■ Data records
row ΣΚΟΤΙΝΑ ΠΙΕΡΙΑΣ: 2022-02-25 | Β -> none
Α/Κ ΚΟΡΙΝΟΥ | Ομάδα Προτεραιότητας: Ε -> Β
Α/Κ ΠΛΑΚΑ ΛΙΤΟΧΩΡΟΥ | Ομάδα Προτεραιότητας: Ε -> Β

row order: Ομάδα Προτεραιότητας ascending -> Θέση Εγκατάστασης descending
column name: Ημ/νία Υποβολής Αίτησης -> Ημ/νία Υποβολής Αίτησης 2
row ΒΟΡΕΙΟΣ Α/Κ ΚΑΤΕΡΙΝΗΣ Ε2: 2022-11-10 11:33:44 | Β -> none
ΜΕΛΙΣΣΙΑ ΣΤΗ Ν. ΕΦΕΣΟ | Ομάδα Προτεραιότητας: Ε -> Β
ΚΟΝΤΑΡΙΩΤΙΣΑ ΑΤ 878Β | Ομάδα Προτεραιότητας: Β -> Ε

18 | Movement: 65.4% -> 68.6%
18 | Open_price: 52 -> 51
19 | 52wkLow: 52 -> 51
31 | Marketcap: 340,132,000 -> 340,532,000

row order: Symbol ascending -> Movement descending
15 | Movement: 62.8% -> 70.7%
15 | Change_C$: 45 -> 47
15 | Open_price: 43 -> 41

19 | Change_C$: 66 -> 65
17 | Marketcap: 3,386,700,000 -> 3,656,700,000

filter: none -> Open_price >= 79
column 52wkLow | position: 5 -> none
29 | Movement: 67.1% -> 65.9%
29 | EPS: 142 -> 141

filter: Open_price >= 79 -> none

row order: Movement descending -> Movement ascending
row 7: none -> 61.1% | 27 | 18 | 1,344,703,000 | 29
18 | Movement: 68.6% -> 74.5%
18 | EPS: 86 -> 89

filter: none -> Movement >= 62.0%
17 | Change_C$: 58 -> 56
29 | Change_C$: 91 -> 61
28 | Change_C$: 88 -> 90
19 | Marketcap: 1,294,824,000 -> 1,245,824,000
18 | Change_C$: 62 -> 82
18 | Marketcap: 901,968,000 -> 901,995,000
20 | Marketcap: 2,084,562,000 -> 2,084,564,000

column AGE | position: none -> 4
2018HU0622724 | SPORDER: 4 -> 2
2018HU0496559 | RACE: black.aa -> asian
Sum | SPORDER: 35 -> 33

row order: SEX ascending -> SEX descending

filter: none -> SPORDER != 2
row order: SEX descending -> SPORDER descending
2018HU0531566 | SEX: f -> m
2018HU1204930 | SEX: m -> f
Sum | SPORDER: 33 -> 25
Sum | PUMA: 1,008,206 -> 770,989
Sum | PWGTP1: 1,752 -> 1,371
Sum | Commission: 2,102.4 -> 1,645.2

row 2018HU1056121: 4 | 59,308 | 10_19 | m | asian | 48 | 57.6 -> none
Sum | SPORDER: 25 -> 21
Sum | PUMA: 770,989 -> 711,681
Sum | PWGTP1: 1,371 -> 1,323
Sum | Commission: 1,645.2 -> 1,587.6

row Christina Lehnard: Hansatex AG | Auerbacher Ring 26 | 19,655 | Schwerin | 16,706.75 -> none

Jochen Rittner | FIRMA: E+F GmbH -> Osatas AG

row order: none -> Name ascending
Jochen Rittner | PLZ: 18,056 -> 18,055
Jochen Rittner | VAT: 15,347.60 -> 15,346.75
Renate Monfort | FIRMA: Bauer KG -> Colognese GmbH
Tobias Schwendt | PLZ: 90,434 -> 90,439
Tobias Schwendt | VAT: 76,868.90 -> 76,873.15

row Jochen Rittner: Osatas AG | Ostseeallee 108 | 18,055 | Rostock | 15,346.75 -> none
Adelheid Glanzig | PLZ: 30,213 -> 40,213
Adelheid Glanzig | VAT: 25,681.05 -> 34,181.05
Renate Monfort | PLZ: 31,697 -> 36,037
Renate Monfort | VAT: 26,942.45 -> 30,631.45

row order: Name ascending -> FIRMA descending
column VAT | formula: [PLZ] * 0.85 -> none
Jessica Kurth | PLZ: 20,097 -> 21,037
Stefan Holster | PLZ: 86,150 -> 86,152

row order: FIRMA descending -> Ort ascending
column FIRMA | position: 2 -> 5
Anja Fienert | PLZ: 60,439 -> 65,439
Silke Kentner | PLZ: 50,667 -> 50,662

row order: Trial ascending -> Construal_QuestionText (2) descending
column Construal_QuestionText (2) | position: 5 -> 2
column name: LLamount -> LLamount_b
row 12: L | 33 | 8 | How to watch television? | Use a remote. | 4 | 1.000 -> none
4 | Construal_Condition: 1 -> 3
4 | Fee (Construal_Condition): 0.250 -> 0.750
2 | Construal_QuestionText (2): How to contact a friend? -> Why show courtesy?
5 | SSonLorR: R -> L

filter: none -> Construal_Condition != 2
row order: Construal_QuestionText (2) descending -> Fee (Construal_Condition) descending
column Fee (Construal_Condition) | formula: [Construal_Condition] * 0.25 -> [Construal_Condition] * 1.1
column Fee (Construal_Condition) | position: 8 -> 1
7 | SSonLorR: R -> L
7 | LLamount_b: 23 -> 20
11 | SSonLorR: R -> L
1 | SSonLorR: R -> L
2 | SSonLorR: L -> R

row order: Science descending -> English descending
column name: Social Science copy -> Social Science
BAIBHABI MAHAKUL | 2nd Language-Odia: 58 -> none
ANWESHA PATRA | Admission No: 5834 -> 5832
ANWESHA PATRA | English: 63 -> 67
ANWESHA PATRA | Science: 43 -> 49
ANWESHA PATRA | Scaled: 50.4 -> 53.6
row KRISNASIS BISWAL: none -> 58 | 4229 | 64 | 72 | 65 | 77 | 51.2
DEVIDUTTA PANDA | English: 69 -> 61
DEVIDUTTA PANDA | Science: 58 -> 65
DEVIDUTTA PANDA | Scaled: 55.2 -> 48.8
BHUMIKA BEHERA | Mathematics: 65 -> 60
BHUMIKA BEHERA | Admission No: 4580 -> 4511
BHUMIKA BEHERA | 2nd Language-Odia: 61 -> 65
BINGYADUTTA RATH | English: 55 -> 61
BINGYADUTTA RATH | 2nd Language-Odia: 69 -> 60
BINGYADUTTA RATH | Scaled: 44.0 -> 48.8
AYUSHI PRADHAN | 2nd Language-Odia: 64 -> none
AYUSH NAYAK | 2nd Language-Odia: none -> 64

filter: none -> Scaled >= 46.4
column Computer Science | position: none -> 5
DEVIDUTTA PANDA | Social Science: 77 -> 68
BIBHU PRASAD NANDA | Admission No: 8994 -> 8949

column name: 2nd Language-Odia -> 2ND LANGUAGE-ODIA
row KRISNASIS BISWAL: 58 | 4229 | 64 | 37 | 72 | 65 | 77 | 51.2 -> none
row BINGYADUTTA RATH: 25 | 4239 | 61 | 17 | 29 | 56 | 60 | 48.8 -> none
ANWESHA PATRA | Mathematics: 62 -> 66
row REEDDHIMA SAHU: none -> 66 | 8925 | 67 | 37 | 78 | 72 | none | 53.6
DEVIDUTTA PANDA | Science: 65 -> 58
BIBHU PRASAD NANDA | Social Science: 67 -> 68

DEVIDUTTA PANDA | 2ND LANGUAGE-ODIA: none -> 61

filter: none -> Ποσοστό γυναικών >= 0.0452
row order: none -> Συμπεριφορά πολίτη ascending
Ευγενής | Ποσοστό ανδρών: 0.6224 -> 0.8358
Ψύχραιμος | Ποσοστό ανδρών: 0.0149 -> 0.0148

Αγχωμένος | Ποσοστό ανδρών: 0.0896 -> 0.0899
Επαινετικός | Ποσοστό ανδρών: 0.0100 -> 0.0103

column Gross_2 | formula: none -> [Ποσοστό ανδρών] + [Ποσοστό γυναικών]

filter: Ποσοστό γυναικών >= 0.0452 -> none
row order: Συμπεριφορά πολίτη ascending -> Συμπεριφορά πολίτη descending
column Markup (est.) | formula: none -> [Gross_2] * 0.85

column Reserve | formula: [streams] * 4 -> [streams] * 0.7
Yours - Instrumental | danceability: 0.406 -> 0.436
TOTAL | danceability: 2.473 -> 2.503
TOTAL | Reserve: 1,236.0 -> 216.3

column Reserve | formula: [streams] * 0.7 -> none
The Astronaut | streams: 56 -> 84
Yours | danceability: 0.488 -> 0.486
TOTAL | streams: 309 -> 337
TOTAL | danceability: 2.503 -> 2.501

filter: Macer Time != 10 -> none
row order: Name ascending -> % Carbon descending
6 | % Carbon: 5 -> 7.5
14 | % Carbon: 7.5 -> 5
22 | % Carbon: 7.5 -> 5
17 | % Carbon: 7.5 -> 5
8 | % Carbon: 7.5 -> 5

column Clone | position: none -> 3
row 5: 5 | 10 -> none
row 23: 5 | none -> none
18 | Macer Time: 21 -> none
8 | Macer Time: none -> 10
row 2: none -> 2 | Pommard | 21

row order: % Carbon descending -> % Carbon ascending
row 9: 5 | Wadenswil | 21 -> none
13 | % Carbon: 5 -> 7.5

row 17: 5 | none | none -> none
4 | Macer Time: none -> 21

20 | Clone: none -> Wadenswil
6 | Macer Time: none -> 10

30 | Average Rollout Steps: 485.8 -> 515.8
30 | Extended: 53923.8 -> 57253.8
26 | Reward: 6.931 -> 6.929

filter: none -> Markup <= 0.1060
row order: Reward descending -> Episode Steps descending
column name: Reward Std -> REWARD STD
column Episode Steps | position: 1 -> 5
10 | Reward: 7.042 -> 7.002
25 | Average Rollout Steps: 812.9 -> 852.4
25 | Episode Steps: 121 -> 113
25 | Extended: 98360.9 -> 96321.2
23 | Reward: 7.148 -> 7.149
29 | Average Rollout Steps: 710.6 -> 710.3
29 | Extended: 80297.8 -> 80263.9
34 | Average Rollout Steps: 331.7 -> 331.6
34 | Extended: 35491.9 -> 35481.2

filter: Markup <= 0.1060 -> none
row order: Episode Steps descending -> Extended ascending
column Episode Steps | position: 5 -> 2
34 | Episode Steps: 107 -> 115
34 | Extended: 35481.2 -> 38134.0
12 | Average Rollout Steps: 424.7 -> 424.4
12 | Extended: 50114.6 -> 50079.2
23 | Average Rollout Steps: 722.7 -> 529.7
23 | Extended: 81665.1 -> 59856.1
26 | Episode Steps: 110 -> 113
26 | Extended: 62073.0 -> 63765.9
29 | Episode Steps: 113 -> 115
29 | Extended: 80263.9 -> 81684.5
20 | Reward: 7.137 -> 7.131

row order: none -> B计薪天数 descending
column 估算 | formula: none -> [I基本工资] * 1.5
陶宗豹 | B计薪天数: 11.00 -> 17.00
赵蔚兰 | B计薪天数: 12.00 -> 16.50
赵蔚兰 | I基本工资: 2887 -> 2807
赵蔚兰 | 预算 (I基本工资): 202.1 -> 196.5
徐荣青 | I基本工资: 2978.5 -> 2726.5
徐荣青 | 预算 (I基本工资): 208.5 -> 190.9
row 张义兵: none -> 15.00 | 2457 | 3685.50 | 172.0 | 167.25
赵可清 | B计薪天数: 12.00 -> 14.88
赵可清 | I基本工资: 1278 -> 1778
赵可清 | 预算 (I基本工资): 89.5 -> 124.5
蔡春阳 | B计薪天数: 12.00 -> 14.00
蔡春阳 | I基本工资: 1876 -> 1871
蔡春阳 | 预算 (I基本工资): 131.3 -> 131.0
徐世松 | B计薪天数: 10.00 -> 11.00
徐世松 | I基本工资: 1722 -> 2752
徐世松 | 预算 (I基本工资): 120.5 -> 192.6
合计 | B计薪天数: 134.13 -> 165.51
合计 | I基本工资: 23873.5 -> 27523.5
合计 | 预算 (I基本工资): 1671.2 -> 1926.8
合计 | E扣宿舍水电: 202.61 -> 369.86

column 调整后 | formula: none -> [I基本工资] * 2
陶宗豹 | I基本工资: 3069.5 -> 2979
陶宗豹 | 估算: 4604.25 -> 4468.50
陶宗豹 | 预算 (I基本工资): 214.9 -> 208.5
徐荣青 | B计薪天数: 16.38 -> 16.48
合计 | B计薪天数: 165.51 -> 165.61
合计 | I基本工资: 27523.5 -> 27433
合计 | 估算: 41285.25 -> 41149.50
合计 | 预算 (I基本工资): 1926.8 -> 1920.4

■ Directions
Look above for the line with "5 | SSonLorR: R -> L" and the line with "7 | SSonLorR: R -> L". Retype those two lines and every line between them exactly, adding nothing.

■ Response
5 | SSonLorR: R -> L

filter: none -> Construal_Condition != 2
row order: Construal_QuestionText (2) descending -> Fee (Construal_Condition) descending
column Fee (Construal_Condition) | formula: [Construal_Condition] * 0.25 -> [Construal_Condition] * 1.1
column Fee (Construal_Condition) | position: 8 -> 1
7 | SSonLorR: R -> L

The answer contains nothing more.